Alejandra Juárez, de 38 años, a la izquierda, se despide de sus hijas, Pamela y Estela, en el Aeropuerto Internacional de Orlando, en Florida, el viernes 3 de agosto de 2018. Juárez, esposa de un ex infante de Marina, optó por autodeportarse a México, pero su familia quedó dividida. (Red Huber/Orlando Sentinel vía AP)

ORLANDO, Florida, EE.UU. (AP) — La hija estadounidense de 16 años de un infante de Marina contuvo las lágrimas tanto como pudo antes de que su familia fuera separada el viernes.

Alejandra Juárez, madre de la adolescente, optó por regresar a México en vez de que la expulsaran con las manos esposadas, pues ya había agotado todos sus recursos para evitar su deportación.

“Mi mami es buena persona. No es una delincuente”, decía Pamela, mientras insultaba a la agencia de inmigración antes de que su madre se registrara para tomar el vuelo en el Aeropuerto Internacional de Orlando.

Alejandra y Temo Juárez, naturalizado estadounidense y dueño de un negocio de colocación de techos, habían criado a Pamela y Estela, también hija de ambos de 9 años, en la localidad de Davenport, en el centro de Florida, hasta 2013, cuando quedó expuesta la condición migratoria de Alejandra durante una parada de tránsito.

Después, Alejandra tuvo que presentarse en forma periódica ante oficiales del Servicio de Control de Inmigración y Aduanas de Estados Unidos (ICE por sus siglas en inglés), que por lo general se enfocaban en objetivos de mayor prioridad, como personas con antecedentes criminales.

Temo nunca imaginó que su voto a favor del presidente Donald Trump afectaría a su familia. Todo ocurrió antes de la aplicación de la política de Trump de “tolerancia cero” hacia los inmigrantes que entran en el país de manera ilegal.

Ahora, la familia Juárez quedó dividida en dos: Estela se irá a México con su madre cuando ésta se acomode, mientras que Temo cuidará a Pamela y se hace cargo de los gastos.

Alejandra, de 39 años, intentó naturalizarse en 2001, pero su solicitud fue rechazada porque la acusaron de hacer una declaración falsa en la frontera cuando buscó asilo en 1998, dijo su abogado, Richard Maney.

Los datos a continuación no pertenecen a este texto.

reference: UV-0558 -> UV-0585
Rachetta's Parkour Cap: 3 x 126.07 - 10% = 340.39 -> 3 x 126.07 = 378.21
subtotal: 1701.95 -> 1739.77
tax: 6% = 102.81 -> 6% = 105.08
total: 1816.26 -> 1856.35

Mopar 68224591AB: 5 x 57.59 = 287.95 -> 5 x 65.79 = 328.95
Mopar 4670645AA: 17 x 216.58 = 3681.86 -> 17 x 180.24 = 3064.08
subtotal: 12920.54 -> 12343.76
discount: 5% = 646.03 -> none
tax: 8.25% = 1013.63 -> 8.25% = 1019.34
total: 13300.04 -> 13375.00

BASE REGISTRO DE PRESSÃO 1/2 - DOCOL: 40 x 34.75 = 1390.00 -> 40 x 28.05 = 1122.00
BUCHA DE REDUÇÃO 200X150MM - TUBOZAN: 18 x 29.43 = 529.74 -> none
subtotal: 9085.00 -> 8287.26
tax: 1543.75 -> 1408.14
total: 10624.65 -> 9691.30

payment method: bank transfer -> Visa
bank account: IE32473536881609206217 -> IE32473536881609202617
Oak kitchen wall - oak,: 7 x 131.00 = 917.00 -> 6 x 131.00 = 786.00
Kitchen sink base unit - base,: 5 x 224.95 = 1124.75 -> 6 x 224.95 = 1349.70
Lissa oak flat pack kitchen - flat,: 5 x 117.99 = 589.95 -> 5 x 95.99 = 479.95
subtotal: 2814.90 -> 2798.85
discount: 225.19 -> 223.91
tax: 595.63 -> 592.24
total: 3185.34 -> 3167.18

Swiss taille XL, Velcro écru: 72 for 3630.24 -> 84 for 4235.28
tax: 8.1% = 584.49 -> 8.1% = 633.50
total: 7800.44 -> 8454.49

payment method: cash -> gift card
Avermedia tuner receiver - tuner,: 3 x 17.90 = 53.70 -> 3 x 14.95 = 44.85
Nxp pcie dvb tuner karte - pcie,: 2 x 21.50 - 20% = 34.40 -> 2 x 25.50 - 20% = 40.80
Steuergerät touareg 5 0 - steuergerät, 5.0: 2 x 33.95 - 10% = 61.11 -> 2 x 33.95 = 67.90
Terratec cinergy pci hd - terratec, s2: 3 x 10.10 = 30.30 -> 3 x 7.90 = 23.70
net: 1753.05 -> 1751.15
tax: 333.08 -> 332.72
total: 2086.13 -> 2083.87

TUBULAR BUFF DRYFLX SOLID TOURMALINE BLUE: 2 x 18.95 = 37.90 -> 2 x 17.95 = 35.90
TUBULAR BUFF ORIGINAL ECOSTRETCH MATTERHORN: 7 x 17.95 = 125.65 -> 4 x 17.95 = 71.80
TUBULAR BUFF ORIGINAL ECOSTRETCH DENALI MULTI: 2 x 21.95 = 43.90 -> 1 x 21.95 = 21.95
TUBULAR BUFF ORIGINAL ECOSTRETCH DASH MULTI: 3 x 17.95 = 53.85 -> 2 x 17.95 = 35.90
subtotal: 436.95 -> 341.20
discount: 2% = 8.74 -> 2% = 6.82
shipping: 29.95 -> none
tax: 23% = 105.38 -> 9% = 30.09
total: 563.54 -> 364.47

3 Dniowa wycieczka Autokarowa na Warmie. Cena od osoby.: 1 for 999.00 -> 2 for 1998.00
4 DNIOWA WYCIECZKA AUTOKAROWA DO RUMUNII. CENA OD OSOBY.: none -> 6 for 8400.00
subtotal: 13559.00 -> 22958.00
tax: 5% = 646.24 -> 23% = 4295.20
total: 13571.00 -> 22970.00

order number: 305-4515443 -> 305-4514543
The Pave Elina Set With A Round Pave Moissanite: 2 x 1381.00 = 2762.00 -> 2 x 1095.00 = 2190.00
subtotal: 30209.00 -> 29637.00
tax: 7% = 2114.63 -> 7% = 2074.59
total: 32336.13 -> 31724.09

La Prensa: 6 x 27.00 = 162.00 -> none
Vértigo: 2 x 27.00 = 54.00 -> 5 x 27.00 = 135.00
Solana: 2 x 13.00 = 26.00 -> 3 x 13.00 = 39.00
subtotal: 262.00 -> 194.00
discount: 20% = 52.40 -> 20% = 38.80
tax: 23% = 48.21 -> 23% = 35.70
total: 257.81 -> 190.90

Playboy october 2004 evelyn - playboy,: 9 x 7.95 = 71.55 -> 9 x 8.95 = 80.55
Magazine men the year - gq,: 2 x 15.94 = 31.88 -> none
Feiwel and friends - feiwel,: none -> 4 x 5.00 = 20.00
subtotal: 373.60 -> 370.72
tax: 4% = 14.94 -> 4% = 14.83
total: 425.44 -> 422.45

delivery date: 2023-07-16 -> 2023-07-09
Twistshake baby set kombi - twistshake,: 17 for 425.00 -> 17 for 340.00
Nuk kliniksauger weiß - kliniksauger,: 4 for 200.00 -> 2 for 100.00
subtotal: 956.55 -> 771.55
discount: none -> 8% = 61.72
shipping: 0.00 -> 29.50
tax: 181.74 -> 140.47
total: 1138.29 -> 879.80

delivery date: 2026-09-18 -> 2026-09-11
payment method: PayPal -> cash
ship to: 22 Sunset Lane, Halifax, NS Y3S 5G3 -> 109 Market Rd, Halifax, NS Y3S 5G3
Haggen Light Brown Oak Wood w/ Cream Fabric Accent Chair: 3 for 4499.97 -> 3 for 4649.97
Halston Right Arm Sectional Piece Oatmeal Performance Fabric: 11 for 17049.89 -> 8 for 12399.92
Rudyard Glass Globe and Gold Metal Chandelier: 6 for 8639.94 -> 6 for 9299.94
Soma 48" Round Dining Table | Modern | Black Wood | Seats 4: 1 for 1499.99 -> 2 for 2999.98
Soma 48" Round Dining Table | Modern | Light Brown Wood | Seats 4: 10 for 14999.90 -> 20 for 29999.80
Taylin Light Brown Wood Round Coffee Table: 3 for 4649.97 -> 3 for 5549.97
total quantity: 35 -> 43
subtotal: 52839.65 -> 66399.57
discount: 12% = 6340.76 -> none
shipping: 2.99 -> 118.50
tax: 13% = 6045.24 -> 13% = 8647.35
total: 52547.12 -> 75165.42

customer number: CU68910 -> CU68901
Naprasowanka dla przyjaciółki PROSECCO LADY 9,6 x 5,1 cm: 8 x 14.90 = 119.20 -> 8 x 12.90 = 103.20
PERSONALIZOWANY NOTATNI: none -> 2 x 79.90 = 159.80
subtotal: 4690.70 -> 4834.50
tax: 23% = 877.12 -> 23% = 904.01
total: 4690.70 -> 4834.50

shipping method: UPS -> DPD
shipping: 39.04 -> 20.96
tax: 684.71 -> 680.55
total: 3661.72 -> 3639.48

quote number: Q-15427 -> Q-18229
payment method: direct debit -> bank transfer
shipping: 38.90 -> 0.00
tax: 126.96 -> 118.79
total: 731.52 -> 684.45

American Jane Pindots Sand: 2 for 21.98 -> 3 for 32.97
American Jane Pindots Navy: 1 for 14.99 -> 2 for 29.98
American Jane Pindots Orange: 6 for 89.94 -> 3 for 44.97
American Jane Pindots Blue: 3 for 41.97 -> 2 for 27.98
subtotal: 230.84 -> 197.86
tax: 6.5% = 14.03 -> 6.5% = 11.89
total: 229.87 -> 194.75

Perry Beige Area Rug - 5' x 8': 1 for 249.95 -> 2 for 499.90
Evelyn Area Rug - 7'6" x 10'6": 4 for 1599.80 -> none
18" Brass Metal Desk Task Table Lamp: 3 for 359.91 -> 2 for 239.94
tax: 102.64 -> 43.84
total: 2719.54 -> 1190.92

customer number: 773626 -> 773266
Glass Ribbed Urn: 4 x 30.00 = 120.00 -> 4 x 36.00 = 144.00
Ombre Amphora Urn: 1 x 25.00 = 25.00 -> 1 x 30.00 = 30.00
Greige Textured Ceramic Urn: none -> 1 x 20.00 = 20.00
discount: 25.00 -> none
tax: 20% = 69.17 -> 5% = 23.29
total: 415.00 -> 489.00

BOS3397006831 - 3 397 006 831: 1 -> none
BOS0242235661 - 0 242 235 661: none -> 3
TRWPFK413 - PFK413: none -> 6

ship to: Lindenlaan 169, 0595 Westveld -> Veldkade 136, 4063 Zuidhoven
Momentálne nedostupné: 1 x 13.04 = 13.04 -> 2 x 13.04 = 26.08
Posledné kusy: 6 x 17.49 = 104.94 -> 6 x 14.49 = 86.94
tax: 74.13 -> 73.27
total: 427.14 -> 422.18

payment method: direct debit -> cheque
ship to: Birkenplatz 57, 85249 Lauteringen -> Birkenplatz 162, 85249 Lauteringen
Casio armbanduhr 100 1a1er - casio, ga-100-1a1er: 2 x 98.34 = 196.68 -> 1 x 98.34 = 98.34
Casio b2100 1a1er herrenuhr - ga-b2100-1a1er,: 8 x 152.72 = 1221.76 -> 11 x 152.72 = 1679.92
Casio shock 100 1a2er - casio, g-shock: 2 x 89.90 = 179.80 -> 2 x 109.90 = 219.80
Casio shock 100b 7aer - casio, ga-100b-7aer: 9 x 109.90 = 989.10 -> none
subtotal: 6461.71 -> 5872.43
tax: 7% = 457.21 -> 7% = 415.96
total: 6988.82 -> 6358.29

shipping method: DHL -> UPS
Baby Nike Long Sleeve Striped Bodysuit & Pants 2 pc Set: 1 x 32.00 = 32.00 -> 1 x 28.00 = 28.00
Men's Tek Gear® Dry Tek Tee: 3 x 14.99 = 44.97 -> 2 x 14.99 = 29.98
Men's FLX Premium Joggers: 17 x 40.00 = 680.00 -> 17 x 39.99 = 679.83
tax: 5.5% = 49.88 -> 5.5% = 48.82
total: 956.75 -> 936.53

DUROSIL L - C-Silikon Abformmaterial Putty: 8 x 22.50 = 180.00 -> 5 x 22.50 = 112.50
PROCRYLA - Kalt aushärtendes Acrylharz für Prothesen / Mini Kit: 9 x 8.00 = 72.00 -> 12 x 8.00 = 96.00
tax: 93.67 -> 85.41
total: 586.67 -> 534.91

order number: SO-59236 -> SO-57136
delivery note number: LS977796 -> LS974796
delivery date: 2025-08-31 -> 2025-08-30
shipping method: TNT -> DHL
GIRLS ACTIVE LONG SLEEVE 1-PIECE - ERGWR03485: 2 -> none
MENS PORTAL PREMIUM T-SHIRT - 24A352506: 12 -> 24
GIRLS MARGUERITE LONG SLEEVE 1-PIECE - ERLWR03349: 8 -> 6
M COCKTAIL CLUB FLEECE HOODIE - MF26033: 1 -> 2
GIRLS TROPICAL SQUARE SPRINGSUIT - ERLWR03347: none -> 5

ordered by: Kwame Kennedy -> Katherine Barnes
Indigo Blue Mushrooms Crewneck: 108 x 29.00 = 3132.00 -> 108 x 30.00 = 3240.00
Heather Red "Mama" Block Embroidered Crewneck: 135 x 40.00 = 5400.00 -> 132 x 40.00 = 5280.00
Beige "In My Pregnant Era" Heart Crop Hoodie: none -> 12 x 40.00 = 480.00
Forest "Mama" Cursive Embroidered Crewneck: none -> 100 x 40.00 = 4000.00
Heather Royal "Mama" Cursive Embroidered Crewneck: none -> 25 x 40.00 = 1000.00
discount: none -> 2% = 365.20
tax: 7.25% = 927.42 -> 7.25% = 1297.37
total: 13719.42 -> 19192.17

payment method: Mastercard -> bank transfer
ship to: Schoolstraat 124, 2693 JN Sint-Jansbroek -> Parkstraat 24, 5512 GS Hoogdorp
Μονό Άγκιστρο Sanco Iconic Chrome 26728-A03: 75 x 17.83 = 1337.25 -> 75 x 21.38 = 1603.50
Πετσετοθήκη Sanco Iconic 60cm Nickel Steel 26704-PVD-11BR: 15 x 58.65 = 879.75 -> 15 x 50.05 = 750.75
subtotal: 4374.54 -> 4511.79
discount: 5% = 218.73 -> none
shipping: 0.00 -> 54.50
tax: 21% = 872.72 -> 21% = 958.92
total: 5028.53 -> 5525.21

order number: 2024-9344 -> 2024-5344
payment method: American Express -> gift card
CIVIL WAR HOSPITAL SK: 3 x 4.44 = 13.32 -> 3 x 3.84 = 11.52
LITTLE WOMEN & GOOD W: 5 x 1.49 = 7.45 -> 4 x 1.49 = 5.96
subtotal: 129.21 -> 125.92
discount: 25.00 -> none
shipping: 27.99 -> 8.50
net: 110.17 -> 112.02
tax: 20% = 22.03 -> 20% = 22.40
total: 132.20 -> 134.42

El abogado dijo que las autoridades le preguntaron a Alejandra sobre su ciudadanía y que ella afirmó que había estudiado poco tiempo en Memphis, Tennessee, y entonces los funcionarios fronterizos pensaron que dijo en forma falsa que era ciudadana estadounidense.

“Éste no va a ser el último caso de su tipo”, dijo Maney. “Posiblemente este sea el primero de muchos. Hay muchas cónyuges de militares en la misma situación”.

El representante federal demócrata Darren Soto, de Florida, que no consiguió los votos en el Congreso a favor de una iniciativa que permitiera la estadía de Juárez, describió la situación de la mujer como una desgracia.

“No nos vamos a rendir”, declaró Soto mientras daba un abrazo a Alejandra en el aeropuerto.

“Es una absoluta desgracia del gobierno de Trump la deportación de una cónyuge patriota”, declaró el legislador. “Su esposo, Temo, sirvió con los marines... mientras ella estaba en el hogar, en el frente del hogar, criando a dos jovencitas. ¿Qué justicia es esta?”

Alejandra decidió al final “autodeportarse” a México en vez de entregarse para que la detuvieran y luego la expulsaran.

Después de vivir 20 años en Estados Unidos, Alejandra ya no tiene familias ni amigos en México, y por esa razón eligió irse a Mérida, capital del estado de Yucatán, donde podría recibir asistencia de una pequeña comunidad de cónyuges de militares deportadas.

Emocionalmente desgastada, Alejandra se enjugaba las lágrimas cubiertas por unas gafas oscuras y acariciaba el pelo de Pamela mientras sujetaba a Estela, que estaba a su lado. Temo dijo que prefería no hacer declaraciones antes de que todas pasaran los puestos de seguridad para despedirse.

Cuando un reportero preguntó a Alejandra qué le diría al presidente, ella dijo que le preguntaría cómo podía permitir que esto sucediera, porque él “siempre dice que adora a las fuerzas armadas y hace todo por ellas”.

“Mi esposo peleó por este país en tres ocasiones. El gobierno, usted mismo, creen que me están castigando. No me están castigando solo a mí”, afirmó la mujer en referencia a su familia. “Espero que esto lo haga feliz. Y en verdad oro para que Dios lo perdone”.